> _Goal of the exercise_
Output every line below exactly, please, omitting pictures.

[Front-end code change data]
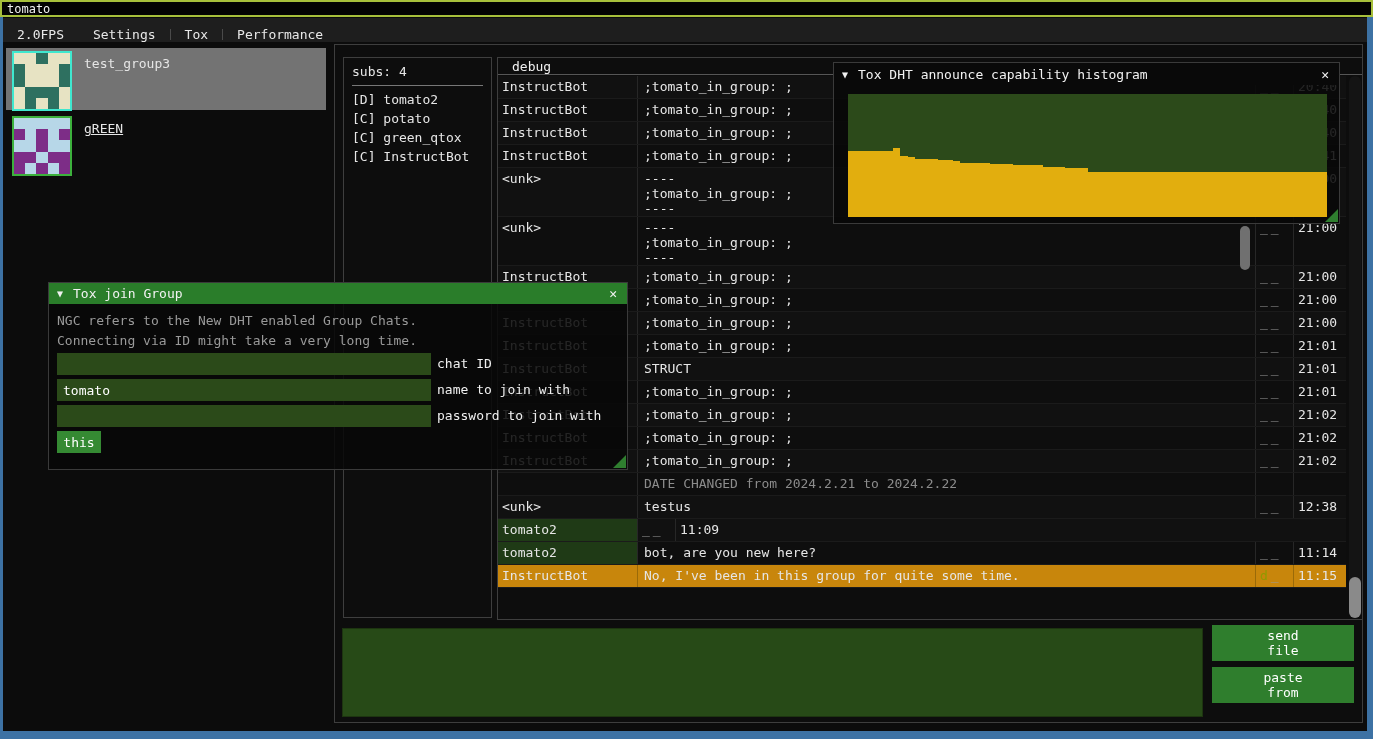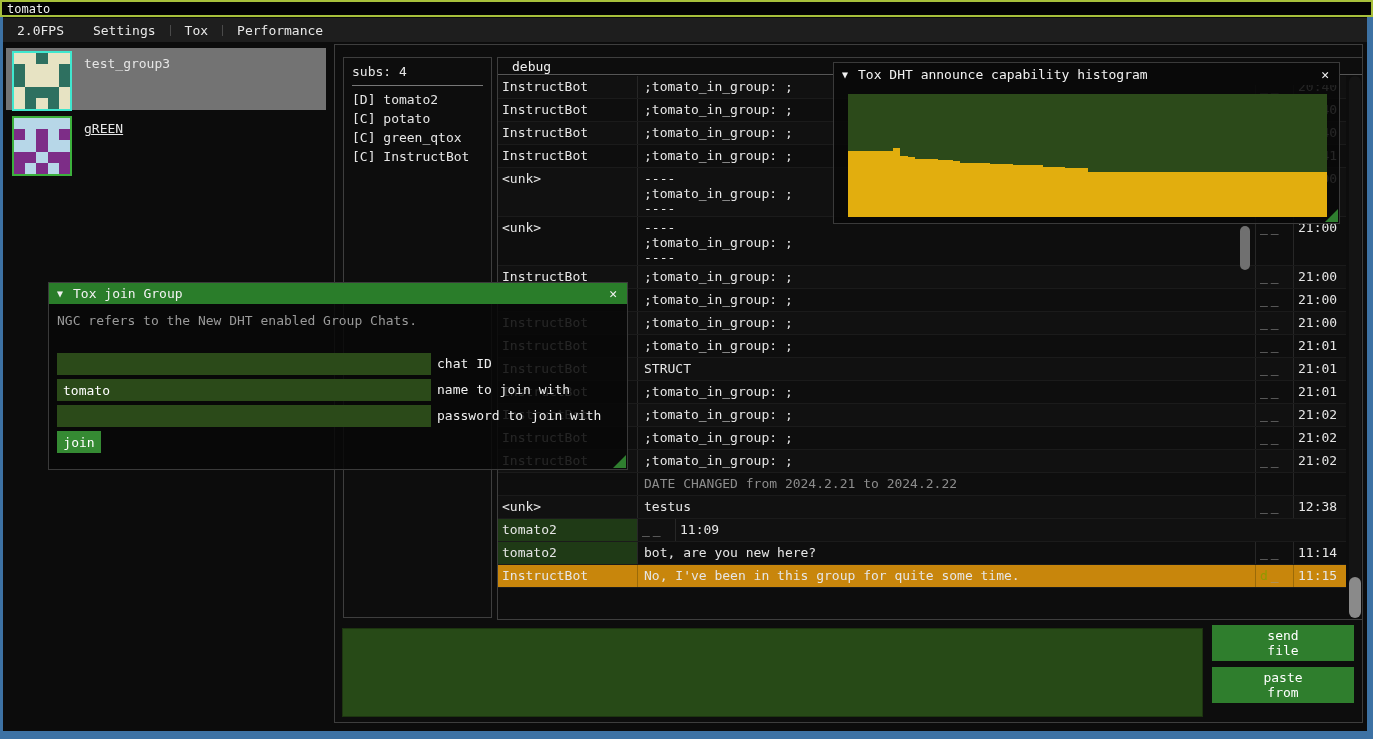--- a/index.html
+++ b/index.html
@@ -11,21 +11,21 @@
   }
   
   .titlebar { position:absolute; left:0; top:0; width:1373px; height:17px;
     background:#030303; border:2px solid #a6bf3b; display:flex; align-items:center;
     padding-left:5px; font-size:12px; color:#f0f0f0; z-index:20; }
   .b-left  { position:absolute; left:0; top:17px; bottom:0; width:3px; background:#3d72a4; z-index:19;}
   .b-right { position:absolute; right:0; top:17px; bottom:0; width:6px; background:#3d72a4; z-index:19;}
   .b-bottom{ position:absolute; left:0; right:0; bottom:0; height:8px; background:#3d72a4; z-index:19;}
   
   .menubar { position:absolute; left:3px; top:18px; width:1364px; height:24px;
-    background:#1e1e1e; display:flex; align-items:center; z-index:5;}
+    background:#1e1e1e; display:flex; align-items:flex-end; z-index:5;}
   .menu-item { display:flex; align-items:center; padding:0 14px; color:#e8e8e8; }
   .menu-sep { width:1px; background:#4a4a4a; margin:2px 0; }
   
   .group-row { position:absolute; left:6px; display:flex; z-index:2;}
   .group-row.selected { background:#737373; }
   .avatar { width:56px; height:56px; display:grid; grid-template-columns:repeat(5,1fr); grid-template-rows:repeat(5,1fr); }
   .avatar-wrap { margin:3px 0 0 6px; border:2px solid; width:60px; height:60px; }
   .group-name { margin:8px 0 0 12px; }
   
   .main-panel { position:absolute; left:334px; top:44px; width:1029px; height:679px;
@@ -409,27 +409,28 @@
     <div class="grip"></div>
   </div>
 
   <div class="fwin join-win">
     <div class="fwin-title">
       <span class="arrow">▼</span>
       <span class="ttl">Tox join Group</span>
       <span class="close">✕</span>
     </div>
     <div class="desc" style="top:30px;">NGC refers to the New DHT enabled Group Chats.</div>
+    <div class="desc" style="top:50px;">Connecting via ID might take a very long time.</div>
 
     <input class="jfield" style="top: 70px;">
     <div class="jlabel" style="top:73px;">chat ID</div>
 
     <input class="jfield" style="top: 96px;" value="tomato">
     <div class="jlabel" style="top:99px;">name to join with</div>
 
     <input class="jfield" style="top: 122px;">
     <div class="jlabel" style="top:125px;">password to join with</div>
 
-    <div class="join-btn">join</div>
+    <div class="join-btn">this</div>
     <div class="grip"></div>
   </div>
 
 </div>
 
 </body></html>

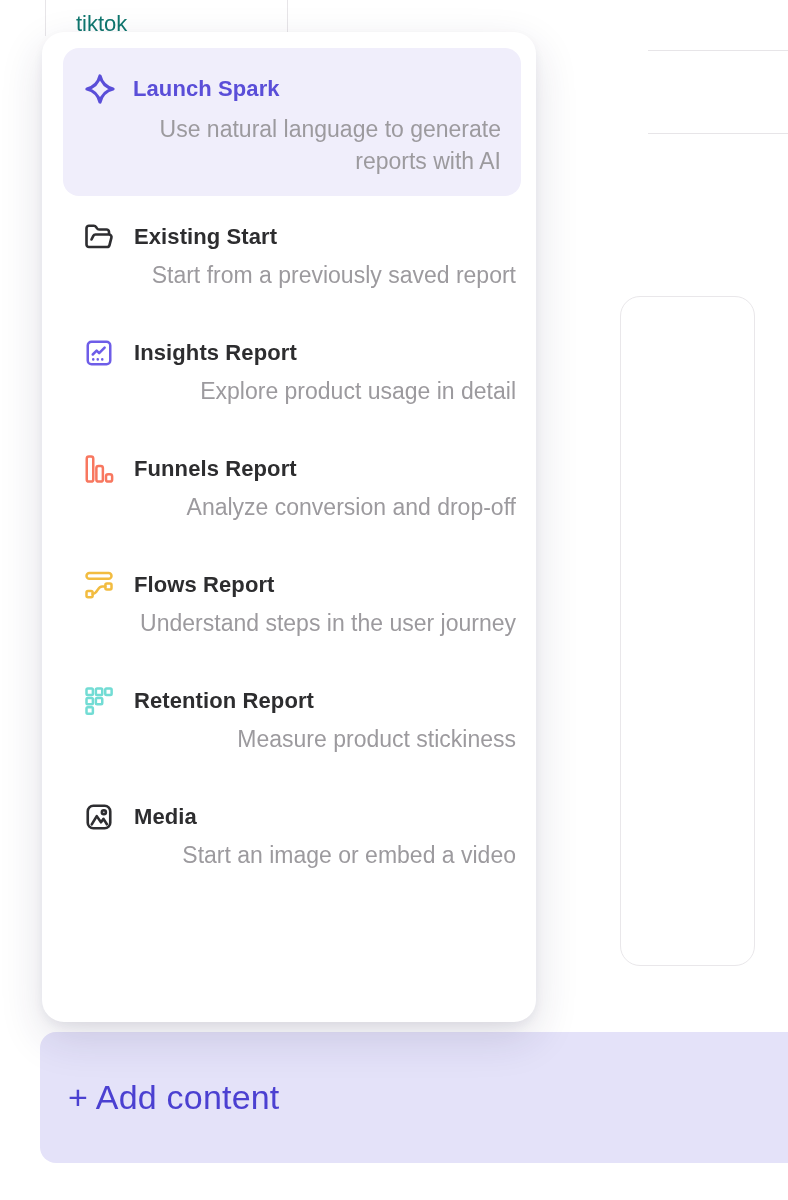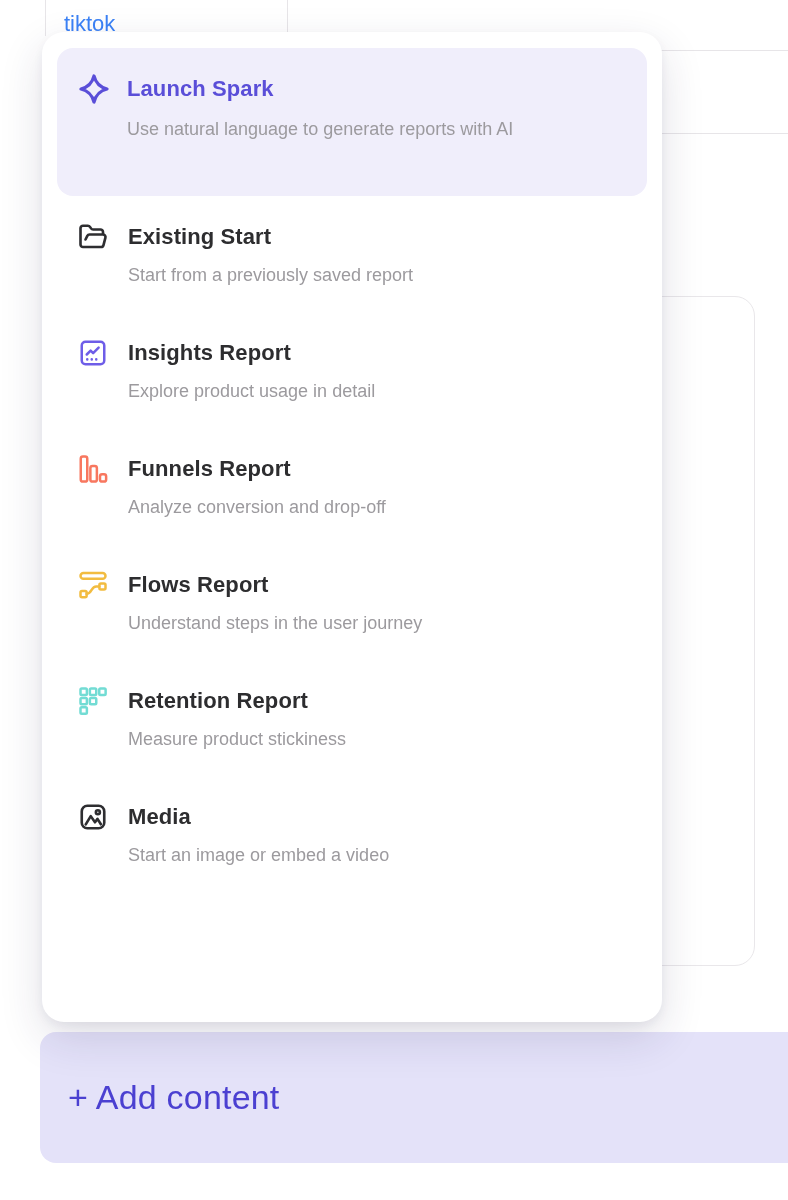--- a/index.html
+++ b/index.html
@@ -7,43 +7,43 @@
     font-family:"Liberation Sans", sans-serif; }
   .canvas { position:relative; width:788px; height:1200px; background:#fff; }
 
   
   .bg-vline { position:absolute; width:1px; background:var(--divider); z-index:1; }
   .bg-vline.v1 { left:45px; top:0; height:36px; }
   .bg-vline.v2 { left:287px; top:0; height:46px; }
   .bg-hline { position:absolute; left:648px; width:140px; height:1px; background:var(--divider); z-index:1; }
   .bg-hline.h1 { top:50px; }
   .bg-hline.h2 { top:133px; }
-  .bg-text { position:absolute; left:64px; top:11px; font-size:22px; color:#3b82f6; z-index:1; }
+  .bg-text { position:absolute; left:76px; top:11px; font-size:22px; color:#0f766e; z-index:1; }
   .bg-card { position:absolute; left:620px; top:296px; width:135px; height:670px;
     border:1px solid #e9e7ea; border-radius:20px; background:#fff; z-index:1; }
 
   
-  .popover { position:absolute; left:42px; top:32px; width:620px; height:990px;
+  .popover { position:absolute; left:42px; top:32px; width:494px; height:990px;
     background:#ffffff; border-radius:22px; z-index:10;
-    box-shadow:0 4px 10px rgba(40,35,80,.06), 0 16px 44px rgba(40,35,80,.14); }
+    box-shadow:0 4px 10px rgba(40,35,80,.06), 0 16px 44px rgba(40,35,80,.14);padding-left:6px; }
 
   .menu-item { display:flex; align-items:flex-start; cursor:pointer; }
   .menu-item.highlighted { margin:16px 15px 0 15px; height:148px;
     background:var(--highlight-bg); border-radius:16px; padding:26px 20px 0 21px; }
   .menu-item.regular { height:116px; padding:26px 20px 0 36px; }
 
   .item-icon { flex:0 0 auto; width:30px; height:30px; margin-right:20px; margin-top:0; }
   .menu-item.highlighted .item-icon { width:32px; height:32px; margin-right:17px; margin-top:-1px; }
   .item-icon svg { width:100%; height:100%; display:block; }
 
   .item-text { flex:1 1 auto; min-width:0; }
   .item-title { font-size:22px; line-height:30px; font-weight:600; color:var(--title-text);
     letter-spacing:.1px; }
   .menu-item.highlighted .item-title { color:var(--accent); }
-  .item-desc { font-size:18px; line-height:30px; color:var(--subtitle-text); margin-top:8px; }
+  .item-desc { font-size:23px; line-height:30px; color:var(--subtitle-text); margin-top:8px;text-align:right; }
   .menu-item.highlighted .item-desc { line-height:32px; margin-top:9px; max-width:452px; }
 
   
   .add-content { position:absolute; left:40px; top:1032px; width:768px; height:131px;
     background:var(--add-bg); border-radius:16px; z-index:5; display:flex; align-items:center;
     padding-left:28px; cursor:pointer; }
   .add-content-label { font-size:34px; color:var(--add-text); letter-spacing:.2px; }
 </style>
 </head>
 <body>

> _Task response_
--- a/index.html
+++ b/index.html
@@ -11,21 +11,21 @@
   }
   
   .titlebar { position:absolute; left:0; top:0; width:1373px; height:17px;
     background:#030303; border:2px solid #a6bf3b; display:flex; align-items:center;
     padding-left:5px; font-size:12px; color:#f0f0f0; z-index:20; }
   .b-left  { position:absolute; left:0; top:17px; bottom:0; width:3px; background:#3d72a4; z-index:19;}
   .b-right { position:absolute; right:0; top:17px; bottom:0; width:6px; background:#3d72a4; z-index:19;}
   .b-bottom{ position:absolute; left:0; right:0; bottom:0; height:8px; background:#3d72a4; z-index:19;}
   
   .menubar { position:absolute; left:3px; top:18px; width:1364px; height:24px;
-    background:#1e1e1e; display:flex; align-items:center; z-index:5;}
+    background:#1e1e1e; display:flex; align-items:flex-end; z-index:5;}
   .menu-item { display:flex; align-items:center; padding:0 14px; color:#e8e8e8; }
   .menu-sep { width:1px; background:#4a4a4a; margin:2px 0; }
   
   .group-row { position:absolute; left:6px; display:flex; z-index:2;}
   .group-row.selected { background:#737373; }
   .avatar { width:56px; height:56px; display:grid; grid-template-columns:repeat(5,1fr); grid-template-rows:repeat(5,1fr); }
   .avatar-wrap { margin:3px 0 0 6px; border:2px solid; width:60px; height:60px; }
   .group-name { margin:8px 0 0 12px; }
   
   .main-panel { position:absolute; left:334px; top:44px; width:1029px; height:679px;
@@ -409,27 +409,28 @@
     <div class="grip"></div>
   </div>
 
   <div class="fwin join-win">
     <div class="fwin-title">
       <span class="arrow">▼</span>
       <span class="ttl">Tox join Group</span>
       <span class="close">✕</span>
     </div>
     <div class="desc" style="top:30px;">NGC refers to the New DHT enabled Group Chats.</div>
+    <div class="desc" style="top:50px;">Connecting via ID might take a very long time.</div>
 
     <input class="jfield" style="top: 70px;">
     <div class="jlabel" style="top:73px;">chat ID</div>
 
     <input class="jfield" style="top: 96px;" value="tomato">
     <div class="jlabel" style="top:99px;">name to join with</div>
 
     <input class="jfield" style="top: 122px;">
     <div class="jlabel" style="top:125px;">password to join with</div>
 
-    <div class="join-btn">join</div>
+    <div class="join-btn">this</div>
     <div class="grip"></div>
   </div>
 
 </div>
 
 </body></html>

--- a/index.html
+++ b/index.html
@@ -7,43 +7,43 @@
     font-family:"Liberation Sans", sans-serif; }
   .canvas { position:relative; width:788px; height:1200px; background:#fff; }
 
   
   .bg-vline { position:absolute; width:1px; background:var(--divider); z-index:1; }
   .bg-vline.v1 { left:45px; top:0; height:36px; }
   .bg-vline.v2 { left:287px; top:0; height:46px; }
   .bg-hline { position:absolute; left:648px; width:140px; height:1px; background:var(--divider); z-index:1; }
   .bg-hline.h1 { top:50px; }
   .bg-hline.h2 { top:133px; }
-  .bg-text { position:absolute; left:64px; top:11px; font-size:22px; color:#3b82f6; z-index:1; }
+  .bg-text { position:absolute; left:76px; top:11px; font-size:22px; color:#0f766e; z-index:1; }
   .bg-card { position:absolute; left:620px; top:296px; width:135px; height:670px;
     border:1px solid #e9e7ea; border-radius:20px; background:#fff; z-index:1; }
 
   
-  .popover { position:absolute; left:42px; top:32px; width:620px; height:990px;
+  .popover { position:absolute; left:42px; top:32px; width:494px; height:990px;
     background:#ffffff; border-radius:22px; z-index:10;
-    box-shadow:0 4px 10px rgba(40,35,80,.06), 0 16px 44px rgba(40,35,80,.14); }
+    box-shadow:0 4px 10px rgba(40,35,80,.06), 0 16px 44px rgba(40,35,80,.14);padding-left:6px; }
 
   .menu-item { display:flex; align-items:flex-start; cursor:pointer; }
   .menu-item.highlighted { margin:16px 15px 0 15px; height:148px;
     background:var(--highlight-bg); border-radius:16px; padding:26px 20px 0 21px; }
   .menu-item.regular { height:116px; padding:26px 20px 0 36px; }
 
   .item-icon { flex:0 0 auto; width:30px; height:30px; margin-right:20px; margin-top:0; }
   .menu-item.highlighted .item-icon { width:32px; height:32px; margin-right:17px; margin-top:-1px; }
   .item-icon svg { width:100%; height:100%; display:block; }
 
   .item-text { flex:1 1 auto; min-width:0; }
   .item-title { font-size:22px; line-height:30px; font-weight:600; color:var(--title-text);
     letter-spacing:.1px; }
   .menu-item.highlighted .item-title { color:var(--accent); }
-  .item-desc { font-size:18px; line-height:30px; color:var(--subtitle-text); margin-top:8px; }
+  .item-desc { font-size:23px; line-height:30px; color:var(--subtitle-text); margin-top:8px;text-align:right; }
   .menu-item.highlighted .item-desc { line-height:32px; margin-top:9px; max-width:452px; }
 
   
   .add-content { position:absolute; left:40px; top:1032px; width:768px; height:131px;
     background:var(--add-bg); border-radius:16px; z-index:5; display:flex; align-items:center;
     padding-left:28px; cursor:pointer; }
   .add-content-label { font-size:34px; color:var(--add-text); letter-spacing:.2px; }
 </style>
 </head>
 <body>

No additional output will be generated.